She straightened up and wiped her eyes with her sleeve. "We never did get out of the devastated area. We were killing dogs and cats for food for a while. Then when things did get straightened out, we ran into the inflation, the burned-out crops, the whole rat-race. The dirty breaks were coming in hard then. First we were guerrillas, then we were bushwhackers. Then we came into the city again and started shaking down the rich ones that came back from the mountains where they hid."
"But you came in here," Jeff grated. "Why here, if you were doing so well in rackets?"
"I wasn't. Can't you understand? The luck—it was running wrong, worse and worse all the time. And then I got hooked on dope. Narcotics control was all shot to pieces during the war; heroin was all over the place. But they knew I had this hard-luck jinx. They caught me on it, until I was hooked bad."
She shrugged, her face a study in pathetic hopelessness. "They hauled me in here. Schiml sold me his bill of goods. What could I lose? I was so tired, I didn't care. I didn't care if they jolted my brains loose, or what they did to me. All I wanted was to eat and get off the dope and get enough cash so I could try for something decent, where hard luck couldn't touch me. And I didn't really care if I never got out."
"But with the dice you made out."
"Oh, yes, with the dice—" The girl's eyes flickered for a moment. "I found out I could make them sit up and talk for me. I played it cozy, didn't let anybody catch on. But they always worked for me, until tonight—"
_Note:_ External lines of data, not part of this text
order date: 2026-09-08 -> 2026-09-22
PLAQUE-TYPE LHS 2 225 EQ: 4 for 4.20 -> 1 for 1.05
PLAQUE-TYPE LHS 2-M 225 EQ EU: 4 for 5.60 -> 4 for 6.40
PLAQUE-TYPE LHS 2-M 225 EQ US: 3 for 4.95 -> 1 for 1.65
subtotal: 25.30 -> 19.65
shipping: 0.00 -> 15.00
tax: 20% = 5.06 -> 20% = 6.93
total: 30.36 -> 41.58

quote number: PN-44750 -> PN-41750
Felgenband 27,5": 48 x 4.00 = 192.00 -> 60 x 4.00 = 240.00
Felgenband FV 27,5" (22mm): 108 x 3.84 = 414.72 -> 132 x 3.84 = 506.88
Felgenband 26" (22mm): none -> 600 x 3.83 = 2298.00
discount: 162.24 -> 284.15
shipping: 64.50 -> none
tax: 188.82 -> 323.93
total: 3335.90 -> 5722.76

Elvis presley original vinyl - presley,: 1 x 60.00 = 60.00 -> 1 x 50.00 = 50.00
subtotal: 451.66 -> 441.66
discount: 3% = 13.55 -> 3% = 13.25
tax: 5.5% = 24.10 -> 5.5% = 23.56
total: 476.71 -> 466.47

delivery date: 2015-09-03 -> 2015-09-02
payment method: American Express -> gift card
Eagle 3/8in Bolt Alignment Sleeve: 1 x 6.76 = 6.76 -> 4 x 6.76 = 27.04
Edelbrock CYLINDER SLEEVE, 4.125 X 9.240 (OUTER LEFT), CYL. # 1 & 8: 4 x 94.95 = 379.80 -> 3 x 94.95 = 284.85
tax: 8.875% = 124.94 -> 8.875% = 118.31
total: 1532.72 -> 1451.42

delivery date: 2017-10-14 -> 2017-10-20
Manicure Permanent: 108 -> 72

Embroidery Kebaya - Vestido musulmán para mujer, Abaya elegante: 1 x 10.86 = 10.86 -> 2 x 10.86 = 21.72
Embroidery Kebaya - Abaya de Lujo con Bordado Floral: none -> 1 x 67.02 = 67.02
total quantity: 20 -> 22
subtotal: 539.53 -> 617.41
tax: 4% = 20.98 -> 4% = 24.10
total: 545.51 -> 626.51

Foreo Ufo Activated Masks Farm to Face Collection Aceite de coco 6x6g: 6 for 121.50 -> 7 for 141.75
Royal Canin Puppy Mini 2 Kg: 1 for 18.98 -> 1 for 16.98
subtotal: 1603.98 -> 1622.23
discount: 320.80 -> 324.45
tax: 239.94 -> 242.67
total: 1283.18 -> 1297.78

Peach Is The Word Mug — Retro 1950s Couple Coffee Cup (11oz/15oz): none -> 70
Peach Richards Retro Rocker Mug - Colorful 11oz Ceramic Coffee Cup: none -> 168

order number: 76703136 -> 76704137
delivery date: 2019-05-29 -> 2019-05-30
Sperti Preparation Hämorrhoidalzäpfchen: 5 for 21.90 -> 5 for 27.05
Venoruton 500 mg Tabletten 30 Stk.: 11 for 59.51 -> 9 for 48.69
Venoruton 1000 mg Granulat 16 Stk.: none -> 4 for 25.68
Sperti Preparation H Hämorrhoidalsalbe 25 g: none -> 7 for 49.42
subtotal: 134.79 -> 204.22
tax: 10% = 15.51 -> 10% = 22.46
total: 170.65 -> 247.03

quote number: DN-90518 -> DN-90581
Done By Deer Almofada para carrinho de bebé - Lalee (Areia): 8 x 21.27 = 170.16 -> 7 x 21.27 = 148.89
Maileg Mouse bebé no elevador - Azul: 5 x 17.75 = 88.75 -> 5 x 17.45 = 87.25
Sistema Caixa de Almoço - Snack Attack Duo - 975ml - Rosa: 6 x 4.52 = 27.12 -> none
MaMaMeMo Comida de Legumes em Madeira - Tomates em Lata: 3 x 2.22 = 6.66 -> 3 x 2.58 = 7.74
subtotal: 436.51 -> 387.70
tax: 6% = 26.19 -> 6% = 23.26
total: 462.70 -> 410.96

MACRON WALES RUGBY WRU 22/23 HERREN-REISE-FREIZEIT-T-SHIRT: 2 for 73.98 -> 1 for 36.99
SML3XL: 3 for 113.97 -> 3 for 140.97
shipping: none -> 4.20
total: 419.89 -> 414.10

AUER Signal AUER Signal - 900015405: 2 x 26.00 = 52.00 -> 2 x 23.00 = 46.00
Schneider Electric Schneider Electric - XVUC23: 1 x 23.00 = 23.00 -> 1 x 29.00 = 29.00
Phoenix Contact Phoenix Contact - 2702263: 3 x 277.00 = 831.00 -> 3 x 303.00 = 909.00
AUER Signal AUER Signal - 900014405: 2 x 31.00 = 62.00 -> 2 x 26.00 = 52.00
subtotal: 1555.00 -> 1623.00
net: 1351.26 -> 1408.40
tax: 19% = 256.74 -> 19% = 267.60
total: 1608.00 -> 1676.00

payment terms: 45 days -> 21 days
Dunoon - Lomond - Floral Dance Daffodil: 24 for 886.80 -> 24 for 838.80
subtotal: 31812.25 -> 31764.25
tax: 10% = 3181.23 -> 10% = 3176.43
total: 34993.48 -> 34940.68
Jeff nodded, his face white. "Until tonight, when you found out you were fighting for control. Because tonight I found out they'd talk for me too. And you couldn't beat me with them."
Her voice was weak. "I—I couldn't budge them. They fell the way you called them."
"It isn't possible, you know," Jeff said softly. "Every time they've tried to prove it was, they've found some loophole in the study of it, something wrong somewhere. Nobody's ever proved a thing about psychokinesis."
The girl grinned mirthlessly. "They've been trying to prove it here since the year one. Every now and again they get hot on it. They've just tested somebody that's got them excited and they'll be starting the whole works over again."